Acid-Induced Conversions in Open-Framework Semiconductors: From [Cd4Sn3Se13]6- to [Cd15Sn12Se46]14-, a Remarkable Disassembly/Reassembly Process

摘要

The assembly of chalcogenides with 3D open frameworks is of considerable scientific interest because, like the zeolites, they have large free spaces. Yet due to their greater chemical, compositional, and structural diversity, the chalcogenides present a wider variety and broader scope of properties. These materials can be relevant in molecular recognition,[2a] ion conduction,[3c] environmental remediation, and photocatalysis.
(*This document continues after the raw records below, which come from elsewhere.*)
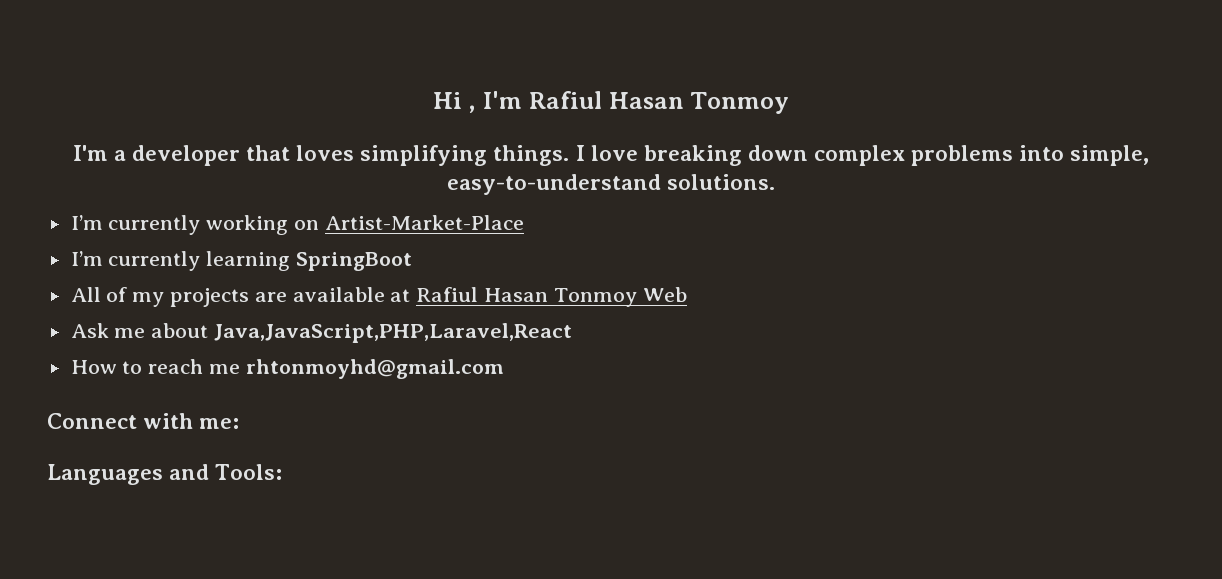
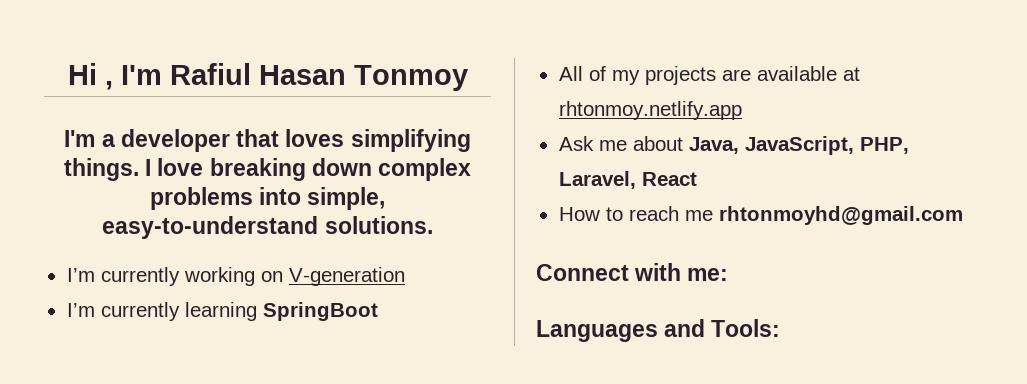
[324,215,524,230] Artist-Market-Place -> [288,267,405,286] V-generation
[416,287,687,307] Rafiul Hasan Tonmoy Web -> [558,101,742,120] rhtonmoy.netlify.app
[214,323,573,343] Java,JavaScript,PHP,Laravel,React -> [688,136,909,155] [558,171,697,189] Java, JavaScript, PHP, Laravel, React

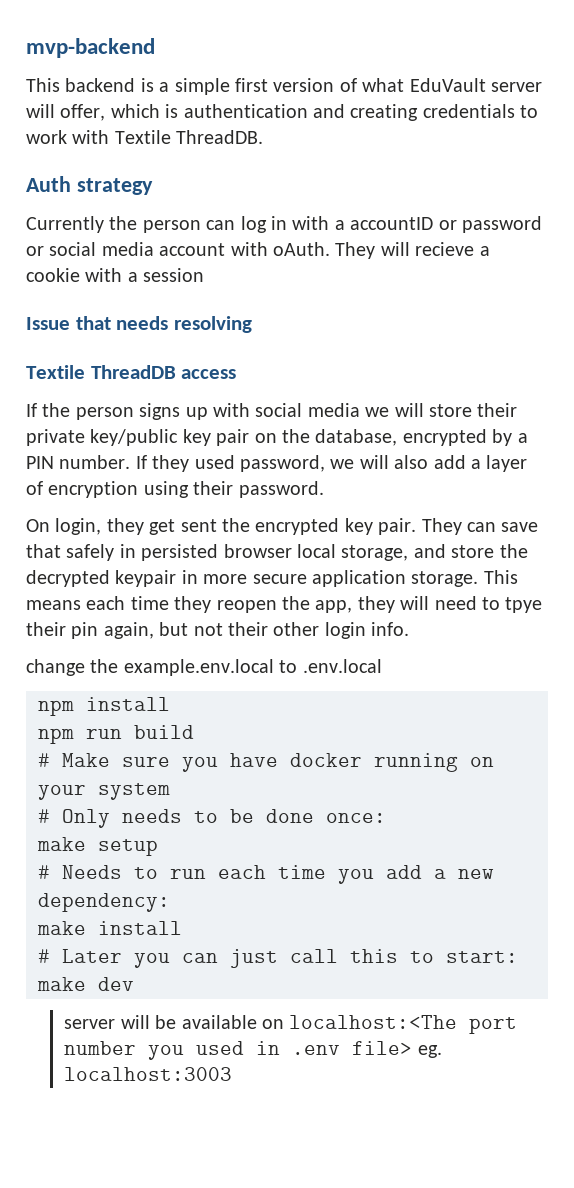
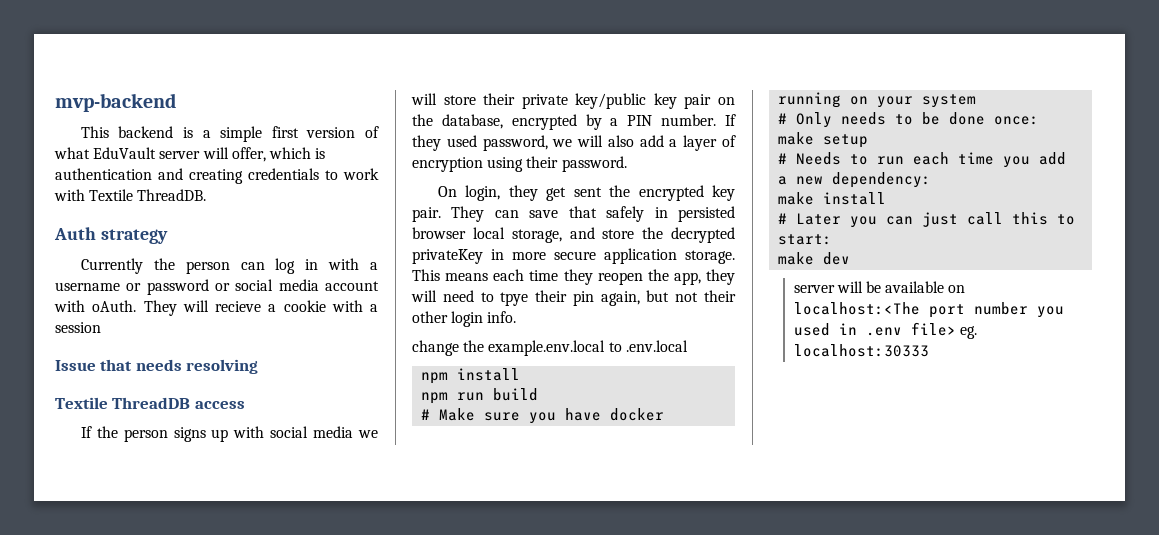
[350,217,434,230] accountID -> [55,282,120,291] username
[115,570,177,587] keypair -> [412,249,483,264] privateKey
[64,1067,233,1081] localhost:3003 -> [793,344,929,357] localhost:30333

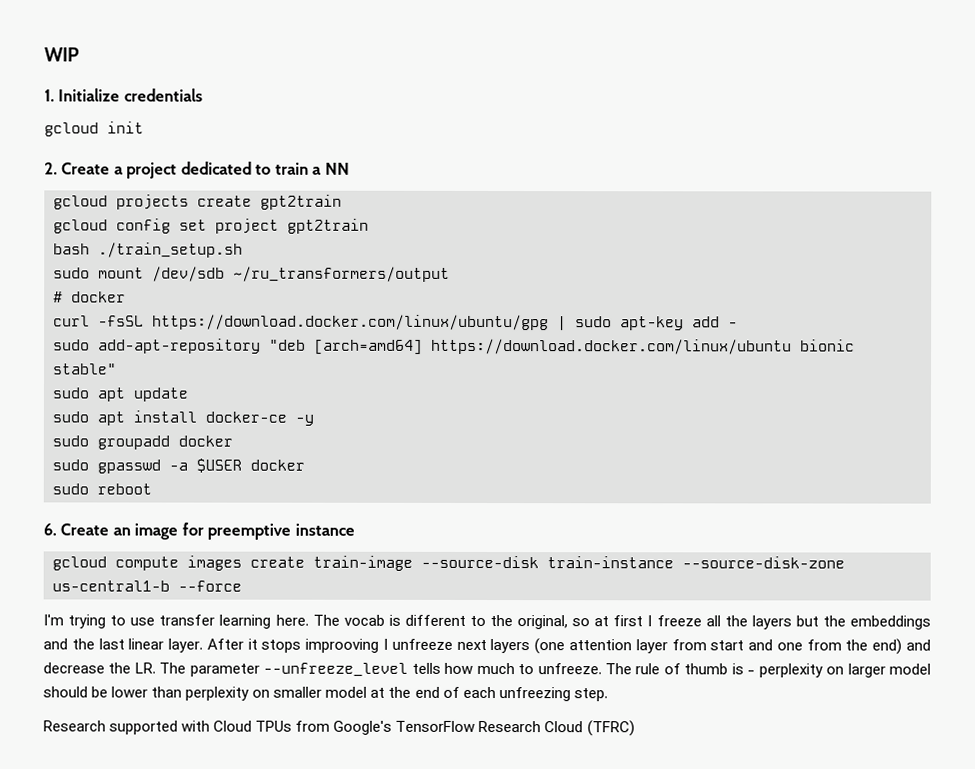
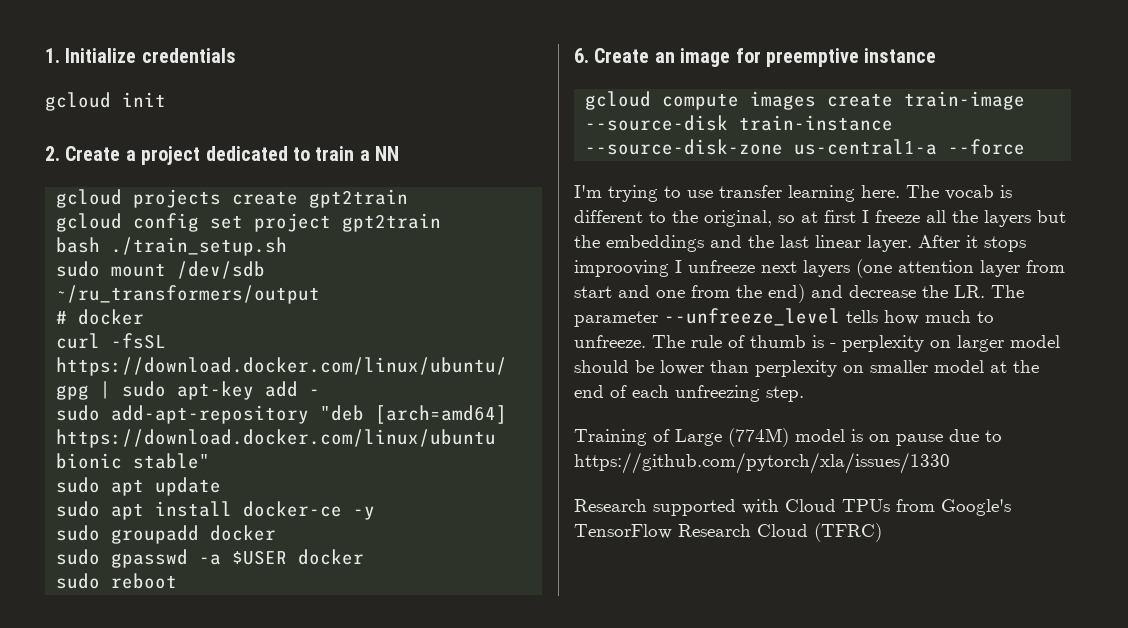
[44,47,79,62] WIP // -> (45, 55) none
[52,580,170,592] us-central1-b -> [794,139,938,155] us-central1-a
(608, 695) none -> [574,428,1002,447] [574,452,950,474] // Training of Large (774M) model is on pause due to https://github.com/pytorch/xla/issues/1330

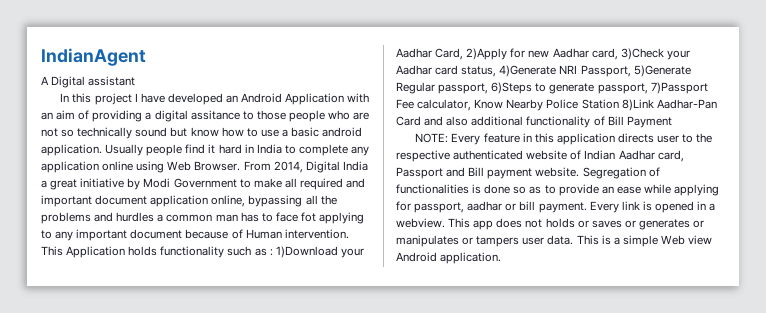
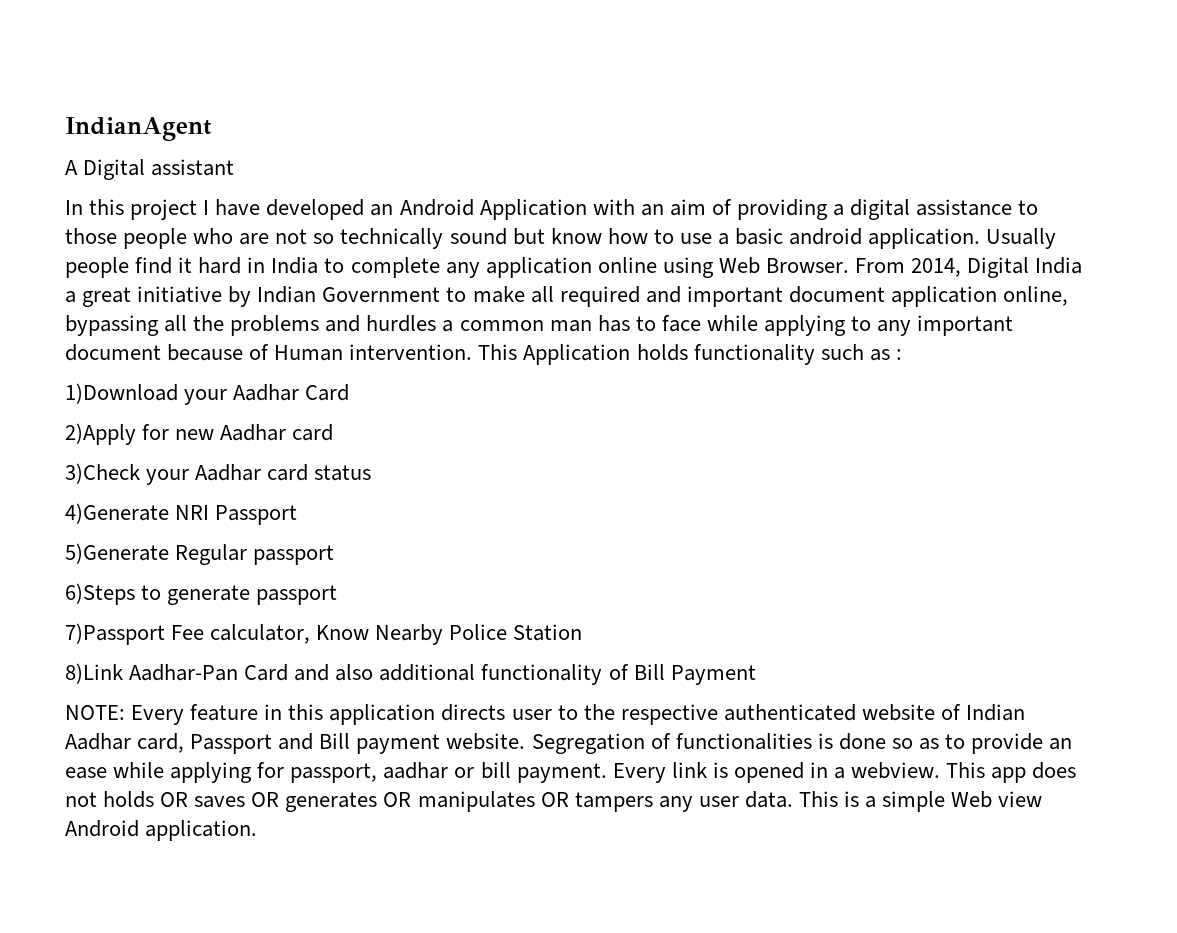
[190,110,240,120] assitance -> [916,199,1013,216] assistance
[143,178,171,188] Modi -> [257,286,317,303] Indian
[300,212,316,222] fot -> [706,315,758,331] while
(273, 252) none -> (902, 354) //
[435,48,464,60] Card, -> [305,384,350,401] Card //
[591,48,618,60] card, -> [292,424,334,441] card //
[461,66,497,77] status, -> [314,465,372,481] status //
[580,65,631,77] Passport, -> [215,505,298,525] Passport //
[438,83,489,94] passport, -> [253,545,335,565] passport //
[597,83,648,94] passport, -> [256,585,338,605] passport //
(619, 104) none -> (583, 632) //
[577,219,705,230] [396,235,520,247] or saves or generates or manipulates or tampers -> [160,791,693,812] OR saves OR generates OR manipulates OR tampers any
The chalcogen elements can impart novel photonic or electronic properties that are not found in zeolites.[3] However, the ability of zeolites (for example, H-Y, H-ZSM-5) to act as solid-acid catalysts is not shared by open-framework chalcogenides, because the chalcogenides are more vulnerable to attack by acid. The 3D open framework of K6Cd4Sn3Se13 contains intersecting tunnels that enable fast ion exchange with alkali-metal cations. The observation of efficient ion exchange in K6Cd4Sn3Se13 led to our idea of making proton-exchanged H6Cd4Sn3Se13, which would contain alkali-metal-free tunnels, through the direct reaction of K6Cd4Sn3Se13 with acid. Our attempt to make H6Cd4Sn3Se13 led to the generation of the new 3D anionic framework [Cd15Sn12Se46]14-, which shows surprising resistance to acids, as well as excellent ion-exchange properties. Although the number of open-framework chalcogenides has been steadily increasing, reactivity studies on these materials have not been emphasized to date. Herein, we give one of the first reports on the reactivity of these compounds.